TASK PROMPT - Could you write out the opening lines of the data, word for word, stopping after the line that contains "the user interface."?

··· EXCERPTED DATA

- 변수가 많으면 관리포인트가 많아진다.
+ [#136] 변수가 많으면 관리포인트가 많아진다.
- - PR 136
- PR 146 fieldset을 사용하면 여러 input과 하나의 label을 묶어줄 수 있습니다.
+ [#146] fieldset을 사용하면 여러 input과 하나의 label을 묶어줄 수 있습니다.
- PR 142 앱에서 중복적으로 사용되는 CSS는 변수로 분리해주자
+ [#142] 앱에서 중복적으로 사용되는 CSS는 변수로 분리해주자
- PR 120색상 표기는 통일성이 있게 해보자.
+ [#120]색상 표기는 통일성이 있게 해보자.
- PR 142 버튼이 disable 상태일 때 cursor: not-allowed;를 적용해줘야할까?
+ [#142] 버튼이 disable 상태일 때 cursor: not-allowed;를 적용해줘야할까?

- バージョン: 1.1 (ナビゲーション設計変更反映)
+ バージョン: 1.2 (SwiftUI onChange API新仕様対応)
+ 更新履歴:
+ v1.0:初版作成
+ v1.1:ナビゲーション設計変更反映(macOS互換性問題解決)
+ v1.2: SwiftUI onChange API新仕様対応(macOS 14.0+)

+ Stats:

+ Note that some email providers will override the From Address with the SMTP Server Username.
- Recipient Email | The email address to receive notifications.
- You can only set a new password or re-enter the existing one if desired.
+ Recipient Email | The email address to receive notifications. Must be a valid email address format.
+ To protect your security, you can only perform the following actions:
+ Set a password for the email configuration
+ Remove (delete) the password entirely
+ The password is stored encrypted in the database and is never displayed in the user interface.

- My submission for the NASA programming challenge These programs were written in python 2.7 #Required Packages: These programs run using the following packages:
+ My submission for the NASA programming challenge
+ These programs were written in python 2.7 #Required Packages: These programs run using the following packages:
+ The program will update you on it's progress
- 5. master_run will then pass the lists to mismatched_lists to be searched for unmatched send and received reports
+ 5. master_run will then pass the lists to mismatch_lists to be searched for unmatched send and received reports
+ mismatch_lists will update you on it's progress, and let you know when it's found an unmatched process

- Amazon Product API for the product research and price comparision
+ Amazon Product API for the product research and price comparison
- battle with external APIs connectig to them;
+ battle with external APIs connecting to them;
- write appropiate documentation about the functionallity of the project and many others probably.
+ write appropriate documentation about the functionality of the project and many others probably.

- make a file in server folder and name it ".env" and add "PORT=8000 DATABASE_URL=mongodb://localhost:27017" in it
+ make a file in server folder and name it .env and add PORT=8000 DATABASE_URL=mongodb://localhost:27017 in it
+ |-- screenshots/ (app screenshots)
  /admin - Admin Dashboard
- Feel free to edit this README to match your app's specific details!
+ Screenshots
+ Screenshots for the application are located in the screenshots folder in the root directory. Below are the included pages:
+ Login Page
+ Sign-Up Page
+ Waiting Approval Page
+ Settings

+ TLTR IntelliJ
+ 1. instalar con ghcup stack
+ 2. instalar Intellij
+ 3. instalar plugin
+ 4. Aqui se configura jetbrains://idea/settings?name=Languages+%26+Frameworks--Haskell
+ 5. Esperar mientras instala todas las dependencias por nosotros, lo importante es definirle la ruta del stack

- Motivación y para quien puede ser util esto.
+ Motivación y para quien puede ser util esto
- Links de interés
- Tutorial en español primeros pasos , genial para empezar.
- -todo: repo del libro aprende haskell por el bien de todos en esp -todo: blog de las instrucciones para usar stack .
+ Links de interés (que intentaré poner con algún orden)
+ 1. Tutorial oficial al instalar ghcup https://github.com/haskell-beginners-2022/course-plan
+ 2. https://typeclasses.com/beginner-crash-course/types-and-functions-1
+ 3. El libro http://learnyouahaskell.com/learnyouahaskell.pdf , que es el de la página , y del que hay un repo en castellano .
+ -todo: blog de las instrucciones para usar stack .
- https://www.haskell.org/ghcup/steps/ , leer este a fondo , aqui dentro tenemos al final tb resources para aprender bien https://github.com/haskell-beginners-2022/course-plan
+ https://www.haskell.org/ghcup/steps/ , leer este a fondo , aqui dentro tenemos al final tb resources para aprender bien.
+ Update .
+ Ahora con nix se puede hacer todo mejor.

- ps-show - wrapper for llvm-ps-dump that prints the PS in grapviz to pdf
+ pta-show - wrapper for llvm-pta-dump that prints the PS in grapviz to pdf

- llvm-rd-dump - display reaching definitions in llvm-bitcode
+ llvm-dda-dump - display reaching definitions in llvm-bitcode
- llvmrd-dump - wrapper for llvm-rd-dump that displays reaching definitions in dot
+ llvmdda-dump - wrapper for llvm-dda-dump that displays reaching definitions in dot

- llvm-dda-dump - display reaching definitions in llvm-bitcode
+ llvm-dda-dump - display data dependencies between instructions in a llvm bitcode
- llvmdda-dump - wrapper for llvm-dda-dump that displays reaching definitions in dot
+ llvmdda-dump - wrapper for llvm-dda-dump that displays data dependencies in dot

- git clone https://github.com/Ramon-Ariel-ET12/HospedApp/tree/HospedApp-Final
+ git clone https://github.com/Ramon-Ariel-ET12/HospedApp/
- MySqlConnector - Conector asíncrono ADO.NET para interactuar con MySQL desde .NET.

······

SOLUTION BELOW -
- 변수가 많으면 관리포인트가 많아진다.
+ [#136] 변수가 많으면 관리포인트가 많아진다.
- - PR 136
- PR 146 fieldset을 사용하면 여러 input과 하나의 label을 묶어줄 수 있습니다.
+ [#146] fieldset을 사용하면 여러 input과 하나의 label을 묶어줄 수 있습니다.
- PR 142 앱에서 중복적으로 사용되는 CSS는 변수로 분리해주자
+ [#142] 앱에서 중복적으로 사용되는 CSS는 변수로 분리해주자
- PR 120색상 표기는 통일성이 있게 해보자.
+ [#120]색상 표기는 통일성이 있게 해보자.
- PR 142 버튼이 disable 상태일 때 cursor: not-allowed;를 적용해줘야할까?
+ [#142] 버튼이 disable 상태일 때 cursor: not-allowed;를 적용해줘야할까?

- バージョン: 1.1 (ナビゲーション設計変更反映)
+ バージョン: 1.2 (SwiftUI onChange API新仕様対応)
+ 更新履歴:
+ v1.0:初版作成
+ v1.1:ナビゲーション設計変更反映(macOS互換性問題解決)
+ v1.2: SwiftUI onChange API新仕様対応(macOS 14.0+)

+ Stats:

+ Note that some email providers will override the From Address with the SMTP Server Username.
- Recipient Email | The email address to receive notifications.
- You can only set a new password or re-enter the existing one if desired.
+ Recipient Email | The email address to receive notifications. Must be a valid email address format.
+ To protect your security, you can only perform the following actions:
+ Set a password for the email configuration
+ Remove (delete) the password entirely
+ The password is stored encrypted in the database and is never displayed in the user interface.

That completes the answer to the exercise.